╭─ Supplied entries
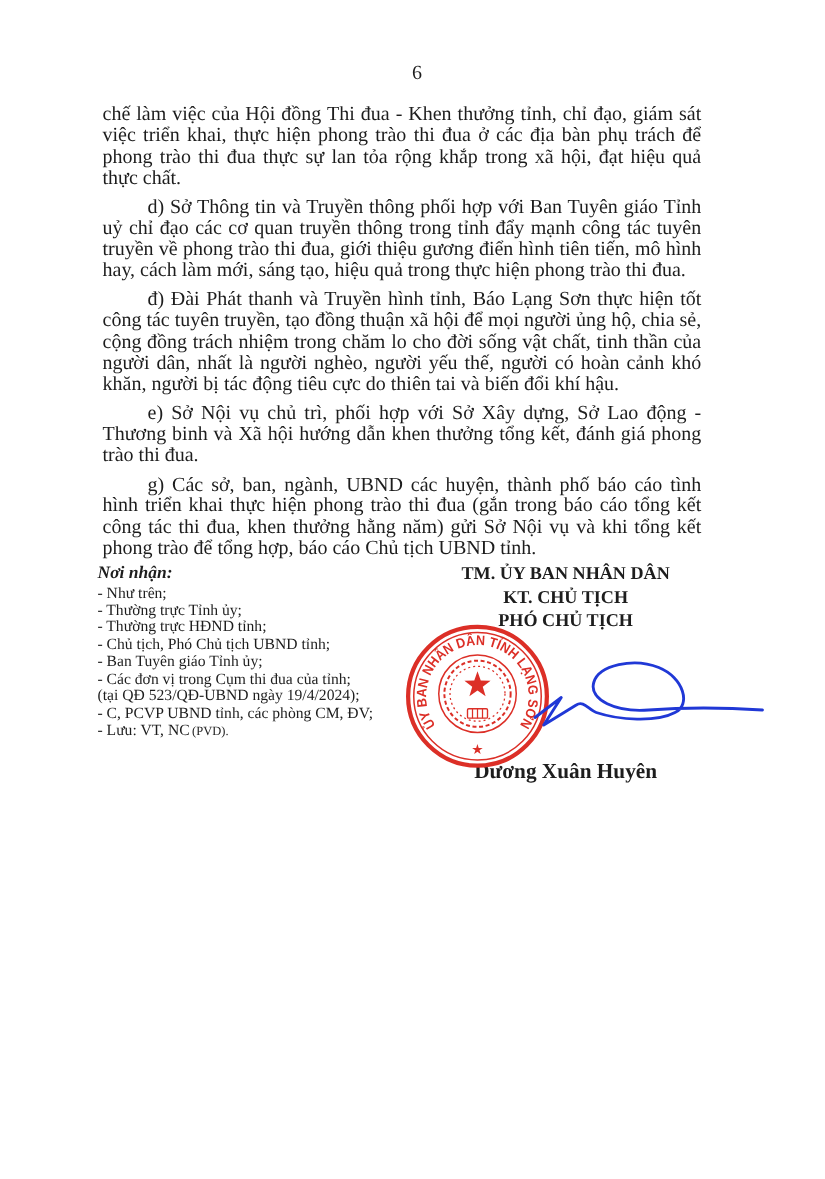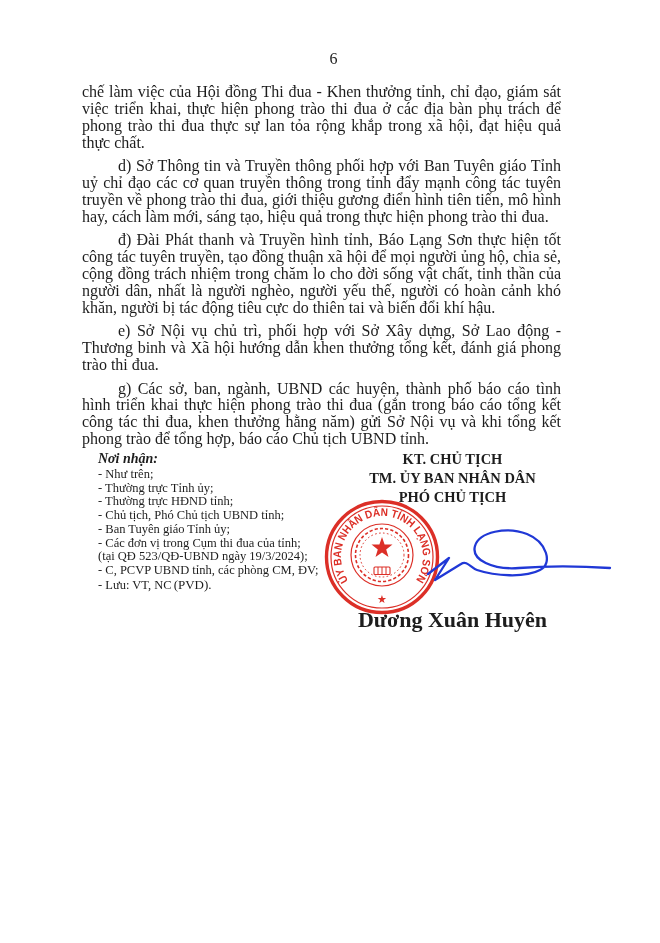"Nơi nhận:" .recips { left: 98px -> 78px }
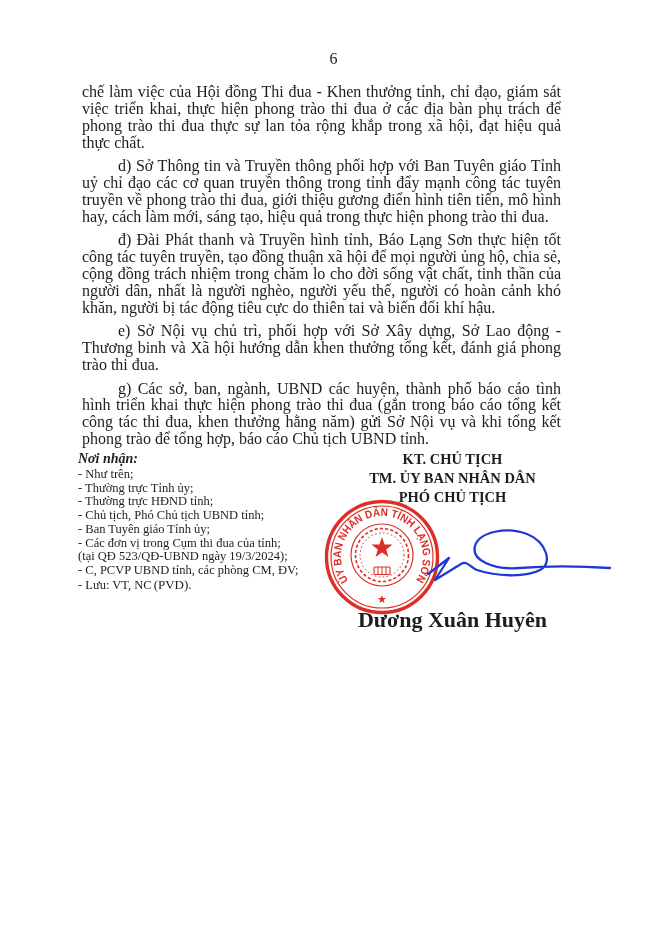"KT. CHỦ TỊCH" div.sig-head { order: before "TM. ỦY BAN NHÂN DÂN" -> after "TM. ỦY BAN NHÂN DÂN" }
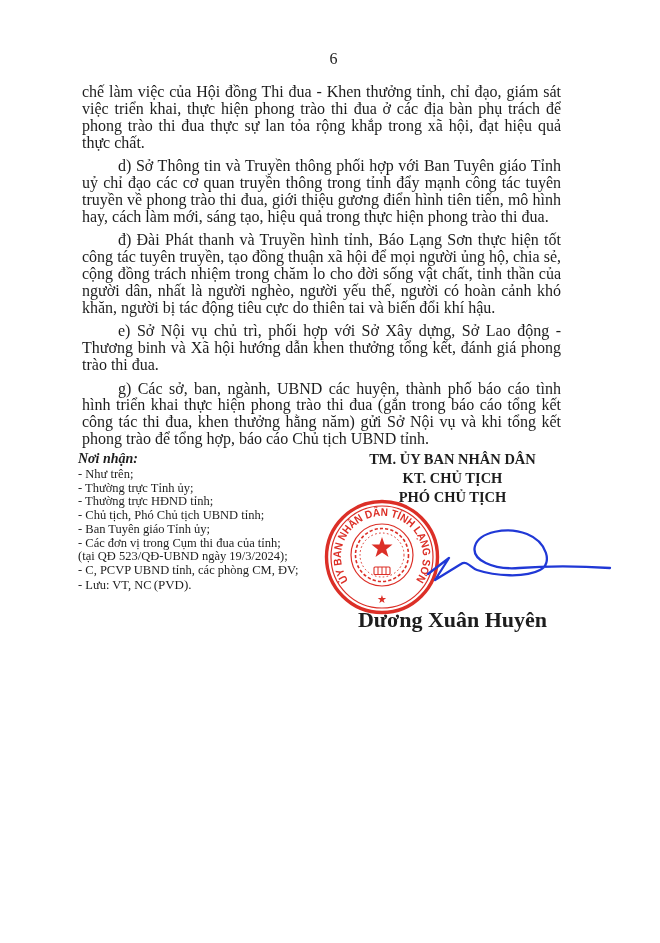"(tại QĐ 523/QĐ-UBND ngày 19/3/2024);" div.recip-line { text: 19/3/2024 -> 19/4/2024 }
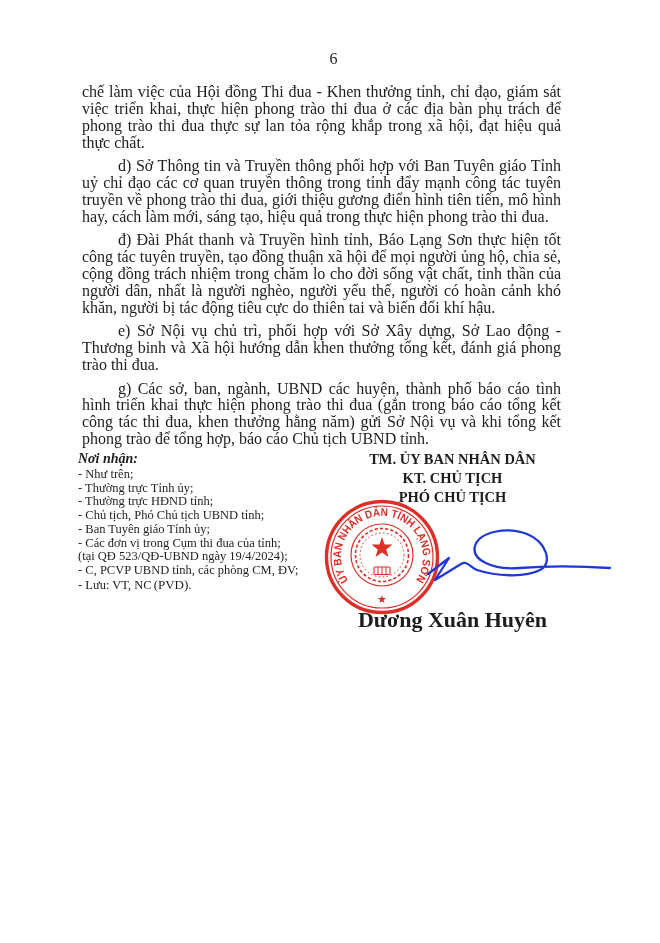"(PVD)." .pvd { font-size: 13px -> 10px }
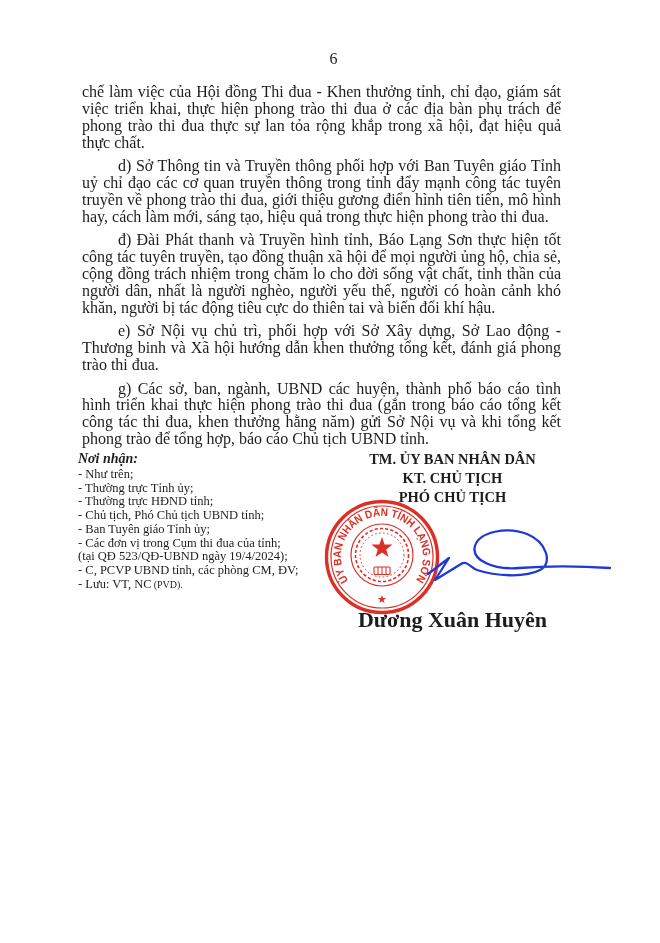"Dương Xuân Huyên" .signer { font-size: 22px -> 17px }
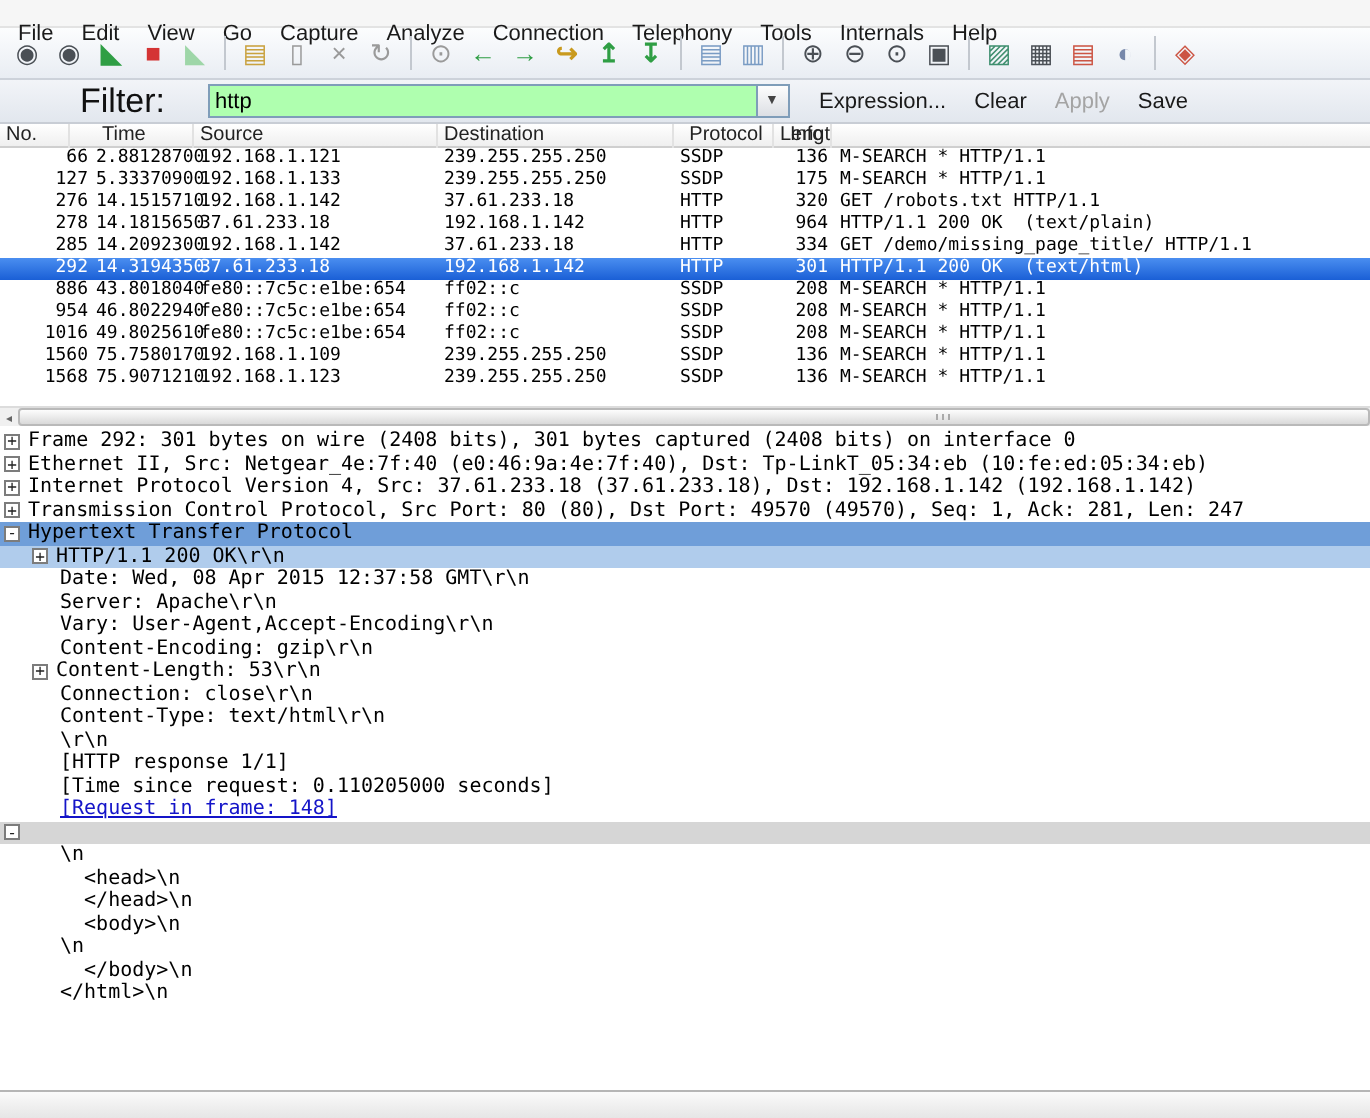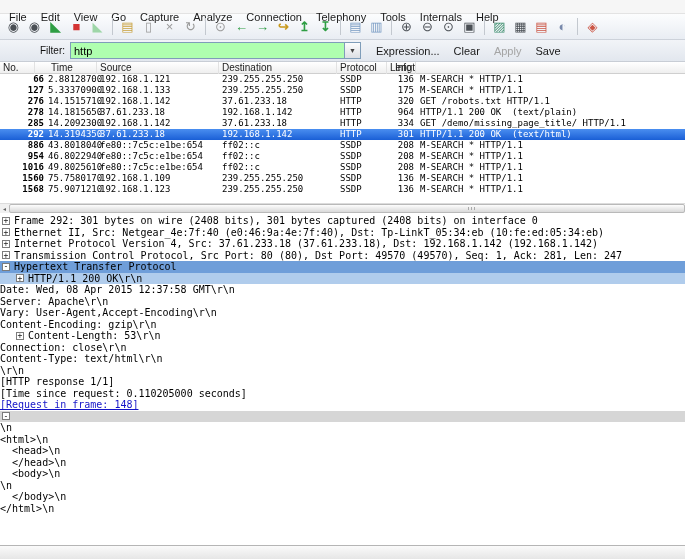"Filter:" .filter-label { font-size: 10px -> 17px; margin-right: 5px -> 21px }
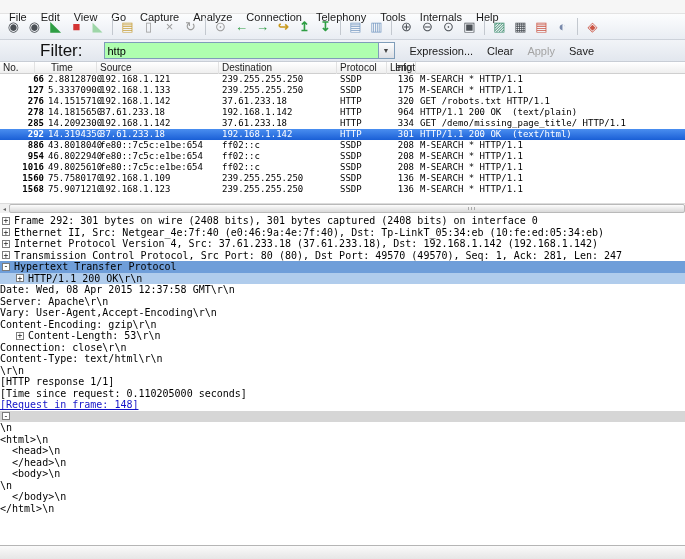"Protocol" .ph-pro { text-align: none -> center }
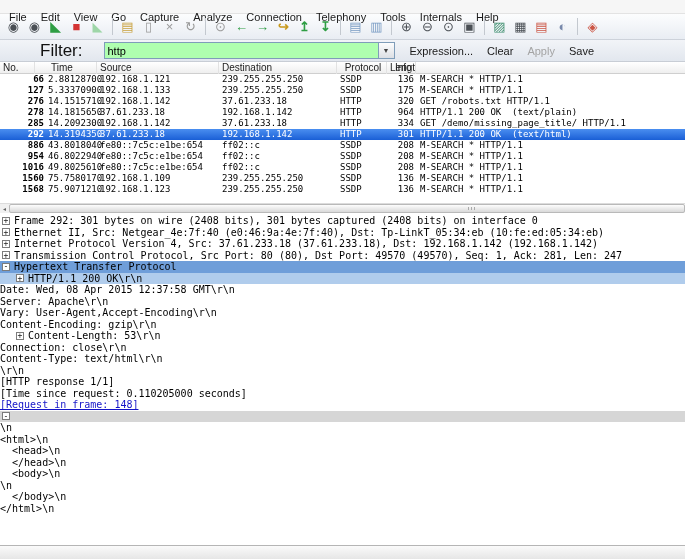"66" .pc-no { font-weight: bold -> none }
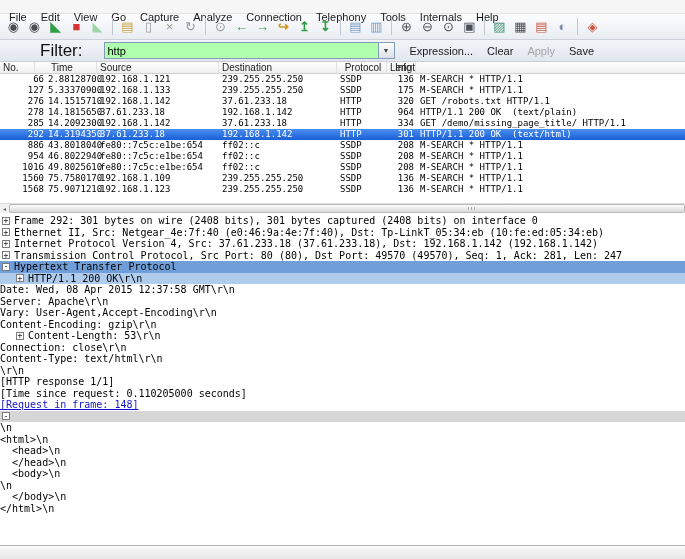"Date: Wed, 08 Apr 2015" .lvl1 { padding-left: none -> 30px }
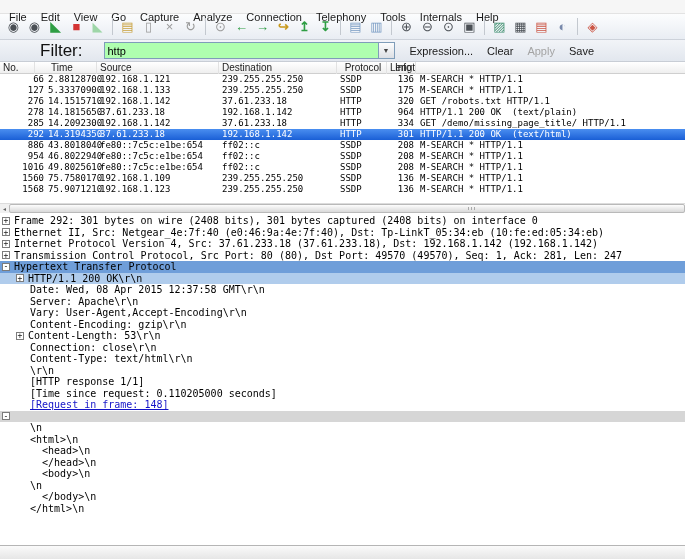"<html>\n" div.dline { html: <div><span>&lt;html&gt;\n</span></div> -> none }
╰─
Return only the lines from the one that contains "font-weight: bold ->" through the closing line of the data, inclusive, reproduced exactly and with every picture left out.

"66" .pc-no { font-weight: bold -> none }
"Date: Wed, 08 Apr 2015" .lvl1 { padding-left: none -> 30px }
"<html>\n" div.dline { html: <div><span>&lt;html&gt;\n</span></div> -> none }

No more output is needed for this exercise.